By developing these specific suggestions it is easier to recognise those areas of teaching that need to be of the highest quality. Once this has happened it is possible to monitor their effectiveness and to begin to make improvements.
A Whole-School Approach
If you are going to improve teaching the changes you make have to affect what happens in the classroom. The bullet points in the last paragraph are directly related to this. But the wider ethos or culture of your school, which is usually an amalgamation of social, moral and academic values, will influence and determine how pupils and teachers work together. The right ethos will mean that what is taught, how it is taught, what needs to be taught and what needs to improve is agreed by everyone. Inversely, an inappropriate or badly thought out ethos will mean that even teaching that is well prepared and well structured will be more difficult to implement because there are no common boundaries. Because each of our schools has its own feelings and vibrations that make it unique it is important to find as many indicators of a ‘positive’ ethos as possible. These do not have to be complex educational issues. They can be short and simple ideas such as:
- pupils are happy
- pupils are treated fairly
- bullying is a rare occurrence
- there is a lively, creative atmosphere
- teachers motivate pupils.
Many of these factors will be relatively obvious, but part of the success of your school will be built on whether such a list actually suggests areas that might need to be improved and acted on by all teachers as whole-school issues.
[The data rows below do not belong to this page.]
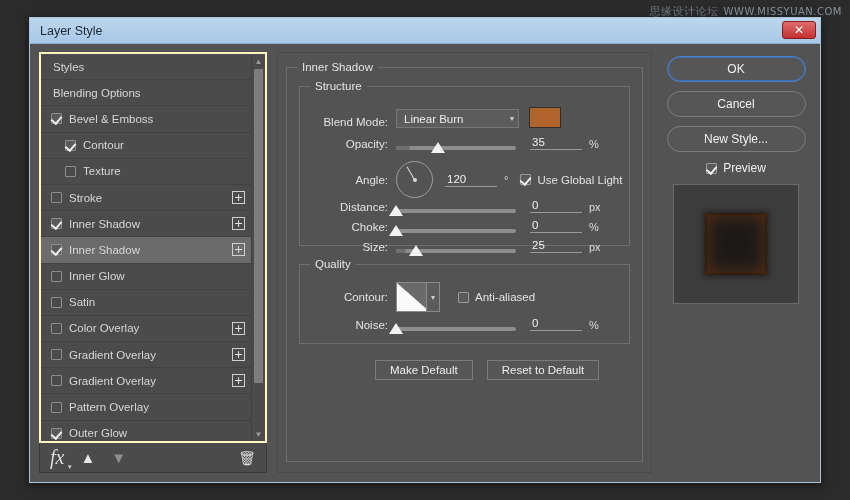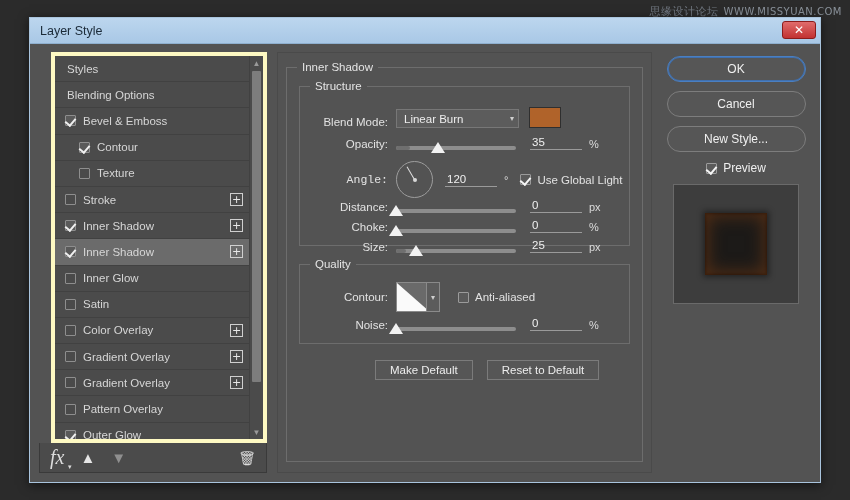--- a/index.html
+++ b/index.html
@@ -48,22 +48,22 @@
     position: absolute; left: 0; top: 26px; right: 0; bottom: 0;
     background: #535353;
     padding: 8px 9px 9px 9px;
     display: flex; gap: 10px;
   }
 
   
   .styles-col { width: 228px; display: flex; flex-direction: column; }
   .styles-box {
     flex: 1; background: #4b4b4b;
-    border: 4px solid #fef9c3;
-    display: flex; overflow: hidden; position: relative; margin-left: 12px;
+    border: 2px solid #fef9c3;
+    display: flex; overflow: hidden; position: relative;
   }
   .styles-list { flex: 1; display: flex; flex-direction: column; }
   .srow {
     height: 26.2px; flex: none;
     display: flex; align-items: center;
     padding: 0 6px 0 10px;
     border-bottom: 1px solid #414141;
     font-size: 11.5px; color: #d6d6d6;
     cursor: default; position: relative;
   }
@@ -337,21 +337,21 @@
             <span class="flabel" style="width:78px;">Opacity:</span>
             <div class="track" id="opacity-track" style="width:120px; margin-left:8px;">
               <div class="lead" style="width:12%"></div>
               <div class="thumb" id="opacity-thumb" style="left: calc(35% - 7px);"></div>
             </div>
             <span class="numfield" style="width:52px; margin-left:14px;">35</span>
             <span class="unit" style="margin-left:7px;">%</span>
           </div>
 
           <div class="frow" style="left:10px; top:74px; width:340px; align-items:center;">
-            <span class="flabel" style="width:78px;font-family:Liberation Mono, monospace;">Angle:</span>
+            <span class="flabel" style="width:78px;">Angle:</span>
             <div class="dial" style="margin-left:8px;">
               <div class="needle" style="transform: rotate(-120deg);"></div>
               <div class="hub"></div>
             </div>
             <span class="numfield" style="width:52px; margin-left:12px;">120</span>
             <span class="unit" style="margin-left:7px;">°</span>
             <span class="cbox-lite on" style="margin-left:12px;"></span>
             <span>Use Global Light</span>
           </div>
 

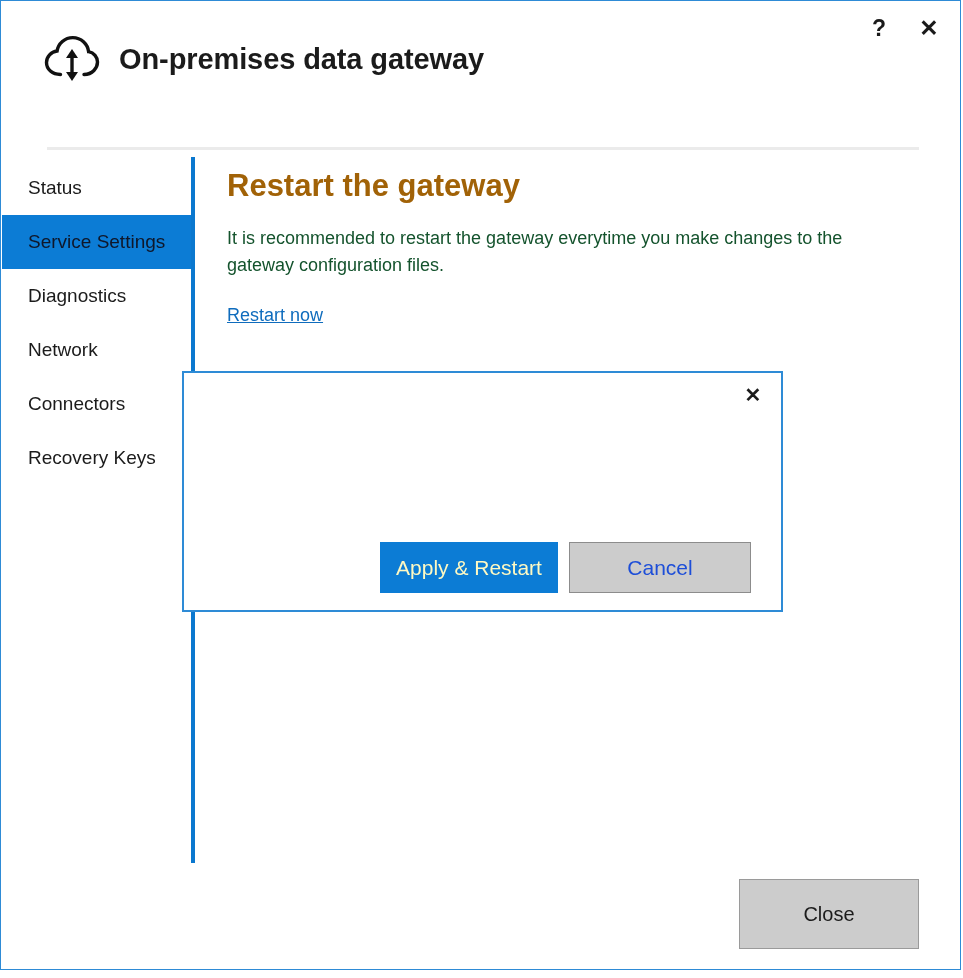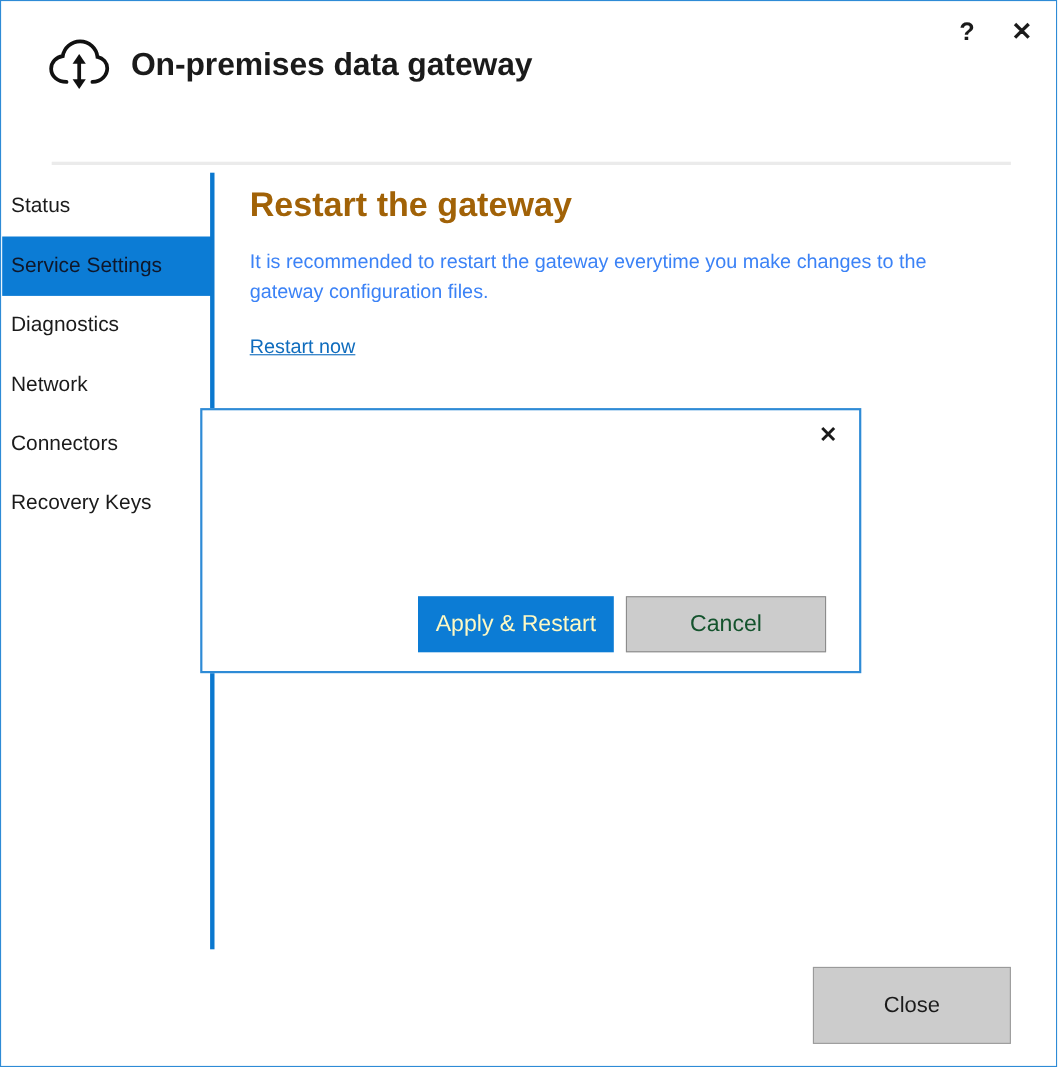--- a/index.html
+++ b/index.html
@@ -92,21 +92,21 @@
   .sidebar {
     position: absolute;
     left: 1px;
     top: 160px;
     width: 190px;
   }
   .nav-item {
     height: 54px;
     display: flex;
     align-items: center;
-    padding-left: 8px;
+    padding-left: 26px;
     box-sizing: border-box;
     font-size: 19px;
     color: #1b1b1b;
     cursor: pointer;
     background: transparent;
     white-space: nowrap;
   }
   .nav-item.selected {
     background: #0c7cd5;
     color: #0f172a;
@@ -131,21 +131,21 @@
   .section-title {
     font-size: 31px;
     font-weight: bold;
     color: #a16207;
     margin: 0 0 22px 0;
     line-height: 1.1;
   }
   .section-body {
     font-size: 18px;
     line-height: 27px;
-    color: #3b82f6;
+    color: #14532d;
     margin: 0 0 26px 0;
     max-width: 672px;
   }
   .link {
     font-size: 18px;
     color: #0f6cbd;
     text-decoration: underline;
     cursor: pointer;
     display: inline-block;
   }
@@ -232,21 +232,21 @@
     font-family: "Liberation Sans", sans-serif;
     font-size: 21px;
     cursor: pointer;
     box-sizing: border-box;
   }
   .btn-secondary {
     width: 182px;
     height: 51px;
     background: #cccccc;
     border: 1px solid #8c8c8c;
-    color: #14532d;
+    color: #1d4ed8;
     font-family: "Liberation Sans", sans-serif;
     font-size: 21px;
     cursor: pointer;
     box-sizing: border-box;
   }
 </style>
 </head>
 <body>
 
 <div class="window">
But what happens in the classroom?
What about the actual teaching and the repertoire of skills that you will have to focus on? They will have to involve a range of whole class, group and individual teaching as well as involving the wide use of ICT. But your strategies will also help transmit knowledge and help key learning skills as well as accommodating children with different paces of learning. You might be saying at this stage, ‘I do that already and most good teachers have been doing it for years.’ A young teacher colleague suggested to me recently ‘My training and what I try to do in the classroom has always revolved round a mixture of teaching styles that cater for all levels of ability.’ In fact, what happens in the classroom will be the key to the discussions that will take place during performance management review meetings. Both the teacher and their reviewer should be asking themselves - What is good about my teaching and what needs improving? By recognising what needs to get better it will be possible to work out strategies to actually make the necessary improvements. In fact, if you don’t know what needs improving - how can you make any positive changes?